É importante ressaltar que as receitas, impropriamente consideradas transferências da União - CPMF, CSLL, COFINS e concursos de prognósticos -, são arrecadadas e administradas pelo Ministério da Fazenda e depositadas no Banco Central. Como os "recebimentos próprios" são insuficientes para pagar todas as despesas previdenciárias e não-previdenciárias, o INSS passa a usar as fontes de recursos "transferências da União", disponibilizadas pelo Tesouro Nacional, que lhe transfere apenas na medida (e na conveniência) em que deva cobrir uma necessidade de caixa. Isso caracteriza um esvaziamento, político e institucional, construído através da falta de independência financeira dos órgãos da seguridade social.


Notas:

[1] Artigo apresentado ao Congresso Trabalhista Brasileiro realizado entre 7 e 11 de fevereiro de 2007 em Brasília.

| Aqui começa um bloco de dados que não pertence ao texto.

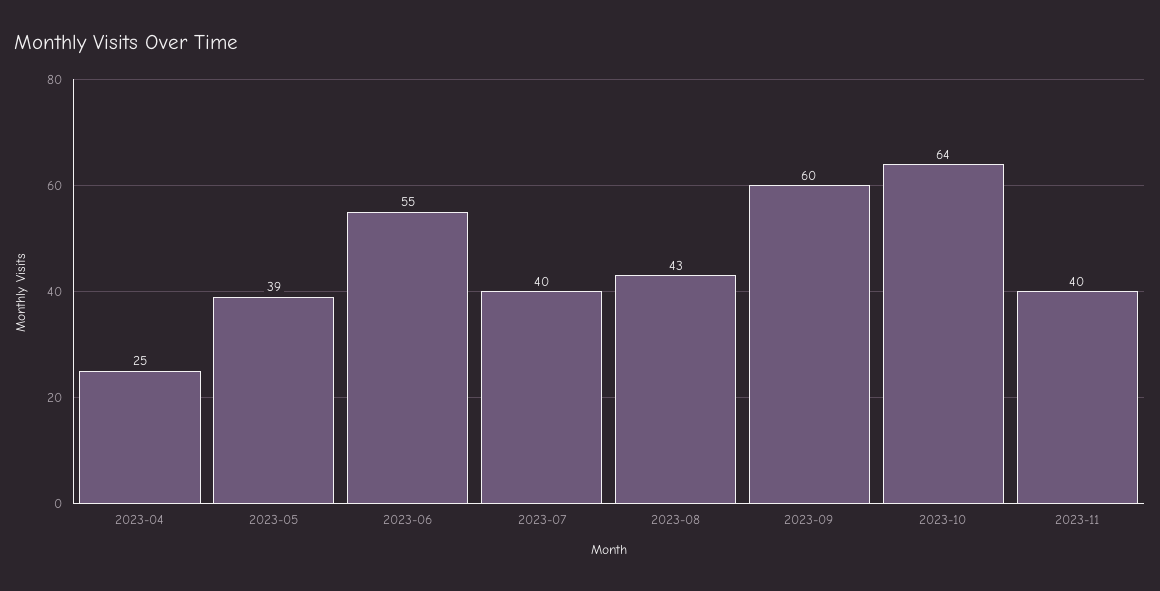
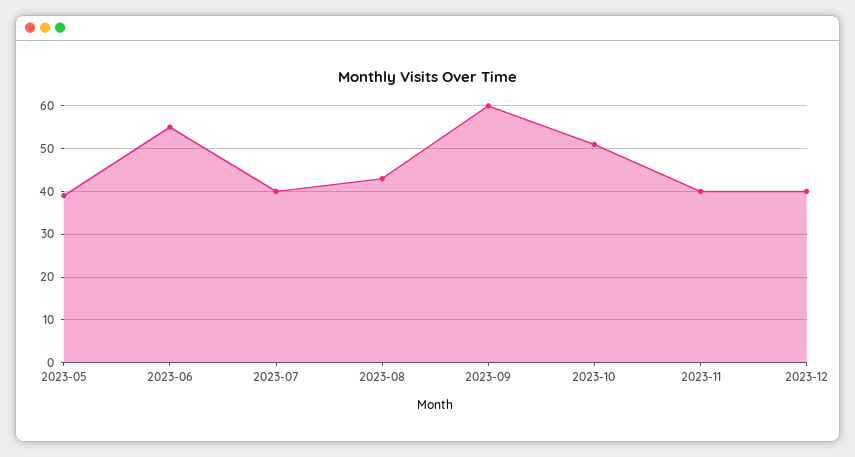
2023-04: 25 -> none
2023-10: 64 -> 50
2023-12: none -> 40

[2] Nos países anglo-saxões ocorreu o que Esping-Andersen (1995) chamou de rota neoliberal, implicando em redução da proteção social, incentivos a expansão de planos privados de capitalização individual, flexibilização do mercado de trabalho e dos salários por meio da redução do peso de encargos sociais e depreciação do salário mínimo legal. O enfoque que predominou foi de liberalização e de ênfase maior na focalização dos benefícios. Para Esping-Andersen (ibid), o aprofundamento da desigualdade e o crescimento dos níveis de pobreza são comuns aos casos dos países de rota liberal. Em contraste, na Escandinávia, onde os welfare states eram mais abrangentes e universalistas na cobertura e ficaram mais preservados depois de ajustes marginais, houve estabilidade ou até mesmo declínio na desigualdade e nenhum dos países dessa região teve crescimento da pobreza.
[3] A Nicarágua elaborou leis para uma reforma em 2000, mas parte da legislação pertinente ainda não havia sido promulgada até 2003. Sobre reforma da previdência na América Latina, ver Mesa-Lago e Muller (2003), Mesa-Lago (2003), Esping-Andersen (2003), Soares (2001) e Fagnani (2005).
[4] Dados disponíveis no Fluxo de Caixa do INSS, Boletim Estatístico da Previdência Social, Ministério da Previdência e Assistência Social, vol. 11, nº 1. Acessíveis também nos Indicadores Econômicos Consolidados do Banco Central.
[5] Transferências a Terceiros são aquelas que se destinam ao Sistema S (SESI, SENAC, SENAI, SENAR, SEBRAE, SESC, SEST, SENAT).
[6] Gastos não-previdenciários são os benefícios assistenciais ao portador de deficiência, ao idoso, aos dependentes de vítimas fatais de certas doenças graves, ao inválido.
[7] "É a proteção que a sociedade proporciona a seus membros mediante uma série de medidas públicas contra as privações econômicas e sociais que de outra forma derivariam no desaparecimento ou em forte redução de sua subsistência como conseqüência de enfermidade, maternidade, acidente do trabalho ou enfermidade profissional, invalidez, velhice e morte, e também a proteção na forma de assistência médica e de ajuda às famílias com filhos" (OIT, 1984).
[8] Houve quem argumentasse no Congresso Nacional, na ocasião da elaboração dos artigos da Lei de Responsabilidade Fiscal, que a redação dada ao art. 68 era inconstitucional; mas, diante do poder de fogo do Ministério da Fazenda sobre a definição da política fiscal do país e da desmobilização e desinformação da classe trabalhadora para questionar os rumos do sistema de Seguridade Social, o debate não prosperou.